Seja boa ou ruim, todos nós estamos vivendo uma história. O problema das histórias é que as boas nunca acabam do mesmo jeito que começaram.


Hoje, ele é comediante e se tornou famoso pelas TED Talks que fez, que são vídeos onde as pessoas espalham ideias boas pelo mundo. Atualmente, Kevin tem vinte e três anos, e embora não esteja completamente recuperado, ele segue em sua luta. Uma das cenas que mais me marcou foi ao final, onde ele conta que houve um incêndio no prédio onde morava, e ele entrou em desespero para escapar. Foi quando se deu conta de que não queria mesmo morrer, e isso lhe trouxe um alívio imenso.
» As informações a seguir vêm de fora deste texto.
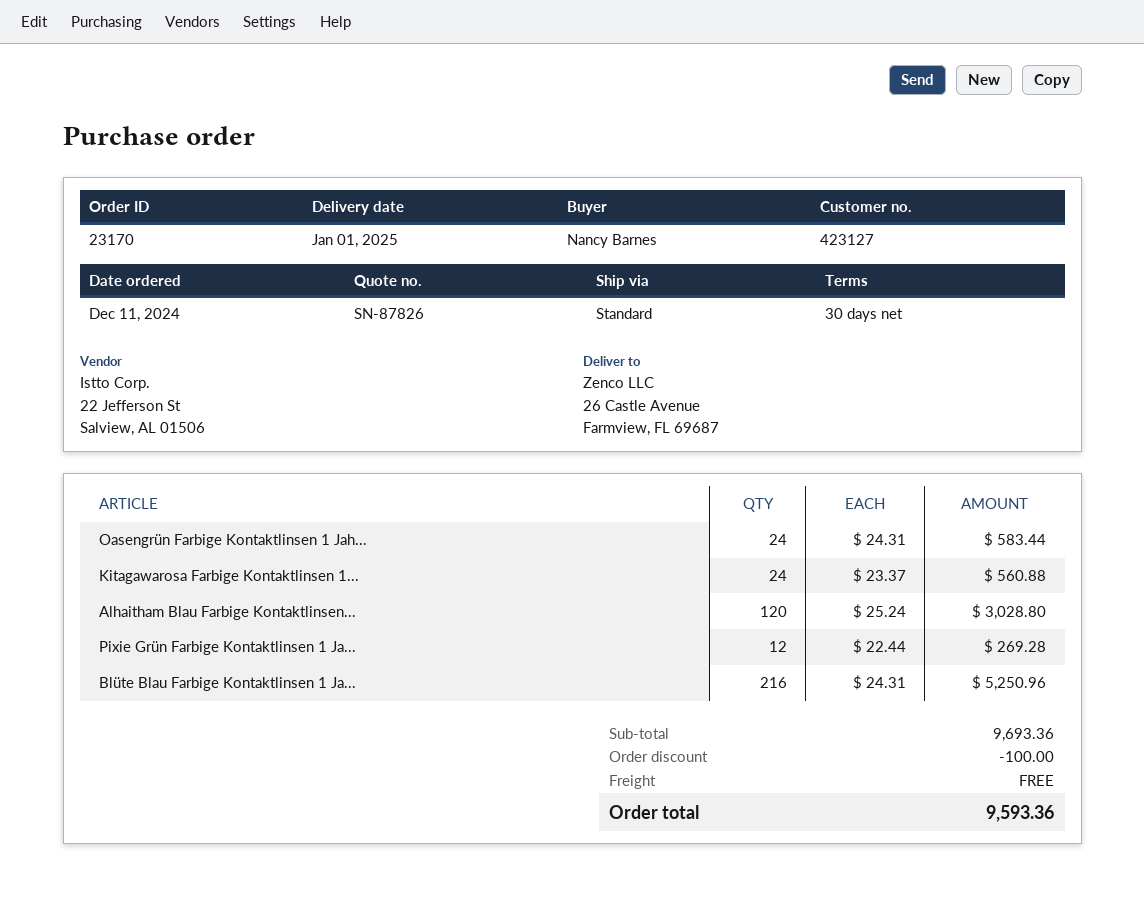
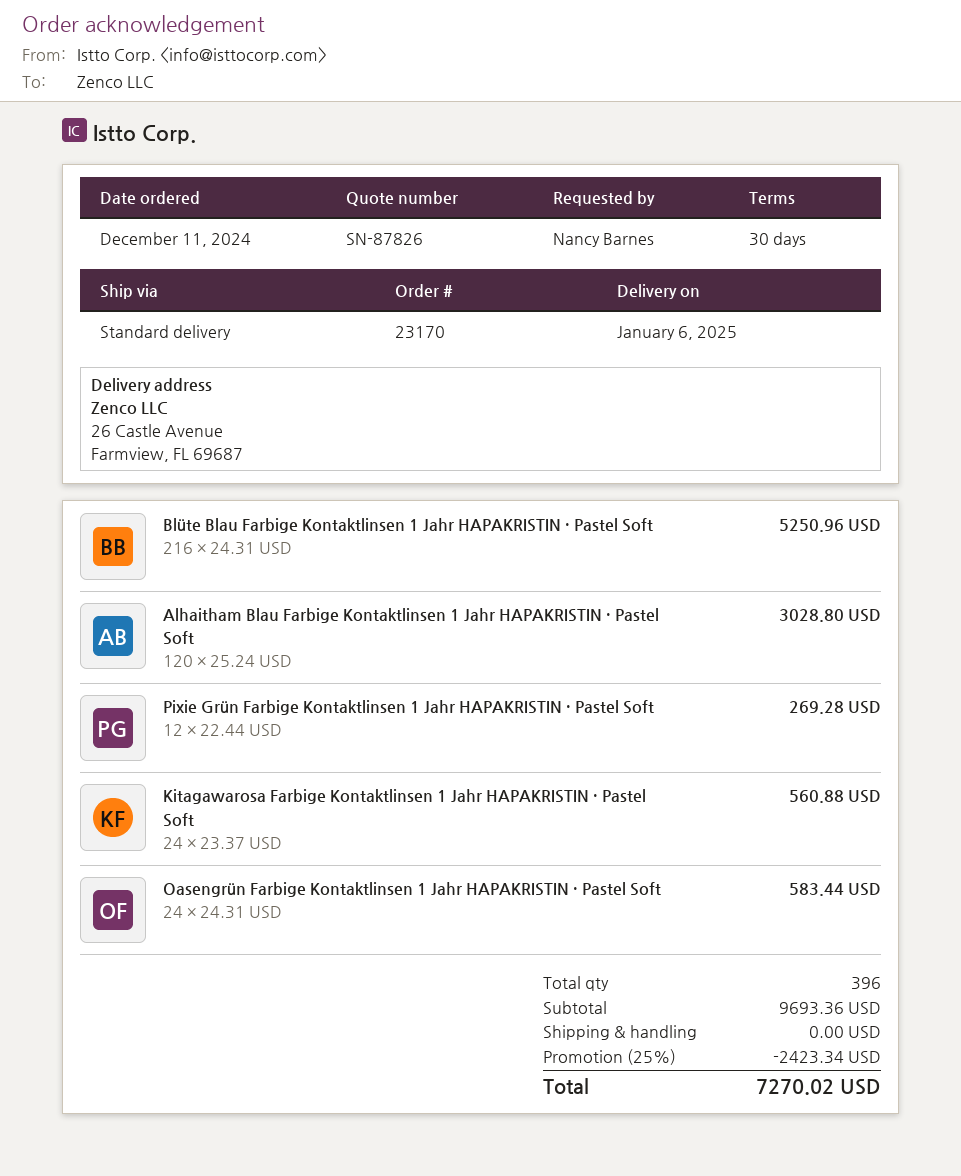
delivery date: 2025-01-01 -> 2025-01-06
discount: 100.00 -> 2423.34
total: 9593.36 -> 7270.02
Eu já sabia que ia gostar de Confissões de um adolescente depressivo, mas não fazia ideia do quanto. Um relato íntimo, sensível e tocante de Kevin Breel, um autor extremamente talentoso e batalhador que, sem dúvida, ainda tem muita coisa boa para viver.



Nota: 5


Sobre mim: Carolina Rodrigues, 22 anos, biomédica. Adora dançar e ir pra praia, mas o que a faz realmente feliz é poder passar um dia inteiro lendo, vendo séries, escrevendo histórias ou ouvindo música.